#### WHAT THE TASK ASKS:
How many of the lines in the material below contain the word "slave"? Give the number alone.

#### EXERCISE DATA:
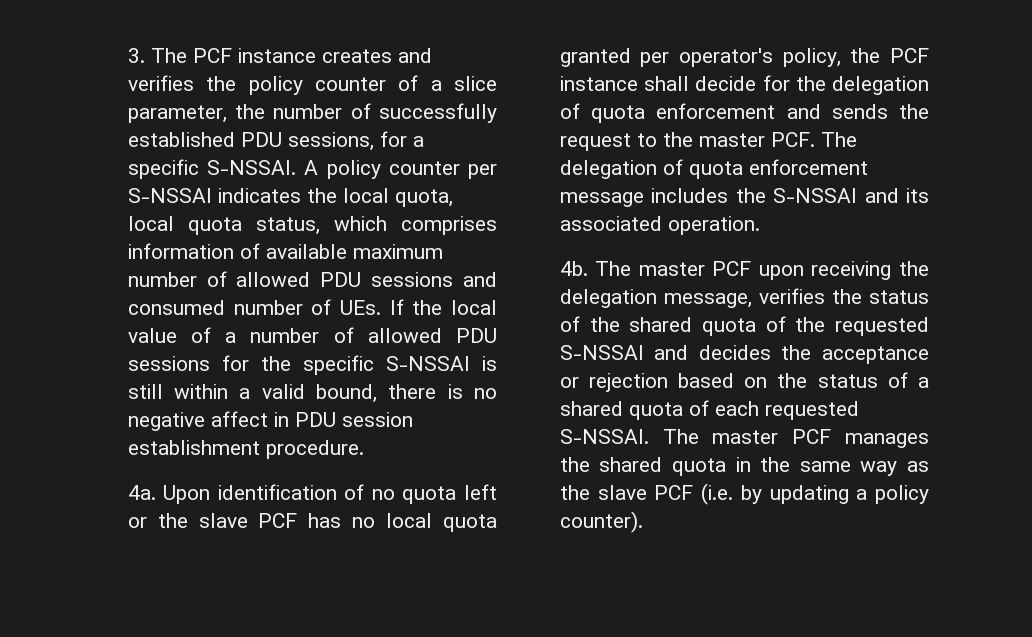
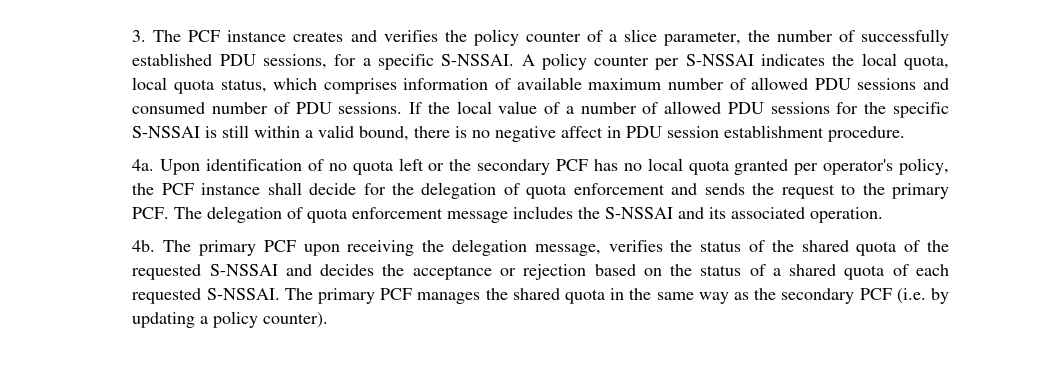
- A policy counter per S-NSSAI indicates the local quota, local quota status, which comprises information of available maximum number of allowed PDU sessions and consumed number of UEs. If the local value of a number of allowed PDU sessions for the specific S-NSSAI is still within a valid bound, there is no negative affect in PDU session establishment procedure.
+ A policy counter per S-NSSAI indicates the local quota, local quota status, which comprises information of available maximum number of allowed PDU sessions and consumed number of PDU sessions. If the local value of a number of allowed PDU sessions for the specific S-NSSAI is still within a valid bound, there is no negative affect in PDU session establishment procedure.
- Upon identification of no quota left or the slave PCF has no local quota granted per operator's policy, the PCF instance shall decide for the delegation of quota enforcement and sends the request to the master PCF. The delegation of quota enforcement message includes the S-NSSAI and its associated operation.
+ Upon identification of no quota left or the secondary PCF has no local quota granted per operator's policy, the PCF instance shall decide for the delegation of quota enforcement and sends the request to the primary PCF. The delegation of quota enforcement message includes the S-NSSAI and its associated operation.
- The master PCF upon receiving the delegation message, verifies the status of the shared quota of the requested S-NSSAI and decides the acceptance or rejection based on the status of a shared quota of each requested S-NSSAI.
+ The primary PCF upon receiving the delegation message, verifies the status of the shared quota of the requested S-NSSAI and decides the acceptance or rejection based on the status of a shared quota of each requested S-NSSAI.
- The master PCF manages the shared quota in the same way as the slave PCF (i.e. by updating a policy counter).
+ The primary PCF manages the shared quota in the same way as the secondary PCF (i.e. by updating a policy counter).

#### YOUR RESPONSE:
2